Ah man, I have been there in SPADES. I remember when H moved out, I felt so stuck. Eldest was furious with him, and very hurt, and if I listened patiently and showed validation and understanding, H would be furious and feel undermined. And I tossed and turned around this so much. When we were all together, H seemed to need me, desperately, to demonstrate loyalty and respect to him by echoing parenting strategies which were at worst, bullying, and at best, really rooted in his own needs and deficiencies rather than the needs of the kids. I felt so tangled and distressed - my desperation to keep my marriage alive, my care and worry for my children, my wondering how I could help H and Eldest in their relationship (or manipulate them into being peaceful with each other because that was better for me...) my fear that if I didn't get H behaving better and more kindly, Eldest would be massively damaged by it, my feeling that I was having to choose between being a good mother and having a husband - all of that. It was horrible.

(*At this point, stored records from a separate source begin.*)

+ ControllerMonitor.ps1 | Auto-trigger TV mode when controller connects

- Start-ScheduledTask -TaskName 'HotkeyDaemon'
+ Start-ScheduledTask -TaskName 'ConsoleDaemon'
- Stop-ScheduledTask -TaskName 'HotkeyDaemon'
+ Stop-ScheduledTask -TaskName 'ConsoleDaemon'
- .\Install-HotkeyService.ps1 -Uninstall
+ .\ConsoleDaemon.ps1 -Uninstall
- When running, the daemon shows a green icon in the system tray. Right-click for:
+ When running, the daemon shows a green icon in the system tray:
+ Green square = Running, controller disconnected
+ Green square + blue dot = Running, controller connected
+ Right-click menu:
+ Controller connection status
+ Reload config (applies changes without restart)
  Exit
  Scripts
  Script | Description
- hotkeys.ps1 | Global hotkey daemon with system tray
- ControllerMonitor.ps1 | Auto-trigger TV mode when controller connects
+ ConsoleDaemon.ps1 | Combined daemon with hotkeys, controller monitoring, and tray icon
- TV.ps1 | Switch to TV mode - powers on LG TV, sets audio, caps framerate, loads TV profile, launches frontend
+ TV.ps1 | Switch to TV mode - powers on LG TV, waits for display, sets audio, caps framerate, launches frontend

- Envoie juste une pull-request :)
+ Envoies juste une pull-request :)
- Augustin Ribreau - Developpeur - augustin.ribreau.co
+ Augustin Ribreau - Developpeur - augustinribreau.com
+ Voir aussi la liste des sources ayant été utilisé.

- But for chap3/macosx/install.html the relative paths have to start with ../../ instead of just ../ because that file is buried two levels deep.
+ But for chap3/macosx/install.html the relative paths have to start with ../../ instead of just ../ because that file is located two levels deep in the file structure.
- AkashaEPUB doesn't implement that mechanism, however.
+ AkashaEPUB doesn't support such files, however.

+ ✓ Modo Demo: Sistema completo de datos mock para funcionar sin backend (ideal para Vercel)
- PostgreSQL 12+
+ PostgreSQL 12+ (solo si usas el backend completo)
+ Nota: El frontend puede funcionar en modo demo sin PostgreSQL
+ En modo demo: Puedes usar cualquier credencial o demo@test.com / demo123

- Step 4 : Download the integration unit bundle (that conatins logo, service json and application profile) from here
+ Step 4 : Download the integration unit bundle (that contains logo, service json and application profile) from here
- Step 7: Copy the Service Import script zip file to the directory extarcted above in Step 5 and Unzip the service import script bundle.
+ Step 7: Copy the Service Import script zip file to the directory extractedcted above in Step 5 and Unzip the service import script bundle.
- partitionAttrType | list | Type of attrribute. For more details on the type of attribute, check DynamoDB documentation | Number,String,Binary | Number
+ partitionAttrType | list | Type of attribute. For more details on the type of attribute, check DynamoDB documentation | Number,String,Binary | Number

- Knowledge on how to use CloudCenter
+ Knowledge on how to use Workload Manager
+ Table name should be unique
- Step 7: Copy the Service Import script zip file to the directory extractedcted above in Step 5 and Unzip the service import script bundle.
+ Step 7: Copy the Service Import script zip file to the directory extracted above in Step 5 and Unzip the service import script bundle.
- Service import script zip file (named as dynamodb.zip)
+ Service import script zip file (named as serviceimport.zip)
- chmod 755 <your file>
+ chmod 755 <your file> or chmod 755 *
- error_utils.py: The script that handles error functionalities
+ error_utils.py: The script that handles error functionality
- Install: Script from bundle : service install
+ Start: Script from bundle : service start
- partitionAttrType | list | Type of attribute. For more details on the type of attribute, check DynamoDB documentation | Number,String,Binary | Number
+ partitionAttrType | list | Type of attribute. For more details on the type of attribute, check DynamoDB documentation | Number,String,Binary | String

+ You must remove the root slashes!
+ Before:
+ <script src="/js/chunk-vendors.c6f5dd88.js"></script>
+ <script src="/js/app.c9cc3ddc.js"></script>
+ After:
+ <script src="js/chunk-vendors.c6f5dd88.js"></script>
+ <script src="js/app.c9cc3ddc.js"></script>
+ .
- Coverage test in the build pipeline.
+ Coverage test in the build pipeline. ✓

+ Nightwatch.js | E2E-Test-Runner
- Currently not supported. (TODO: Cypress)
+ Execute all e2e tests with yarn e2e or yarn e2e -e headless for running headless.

But all so unnecessarily complicated. The needs of your children come first. You don't have to be a perfect parent all the time to trust your own judgement. Now and again even two good parents acting in their kids best interests will disagree. If one parent isn't able to act in their children's best interests, or is playing out marriage drama in the co-parenting interactions, the best thing to do is detach. Love your kids, trust that time will take the heat out of most things, that they will rest in the security you offer them, and H can project onto you, or get his act together, and there's not a thing you can do to change whatever pathway he's on right now.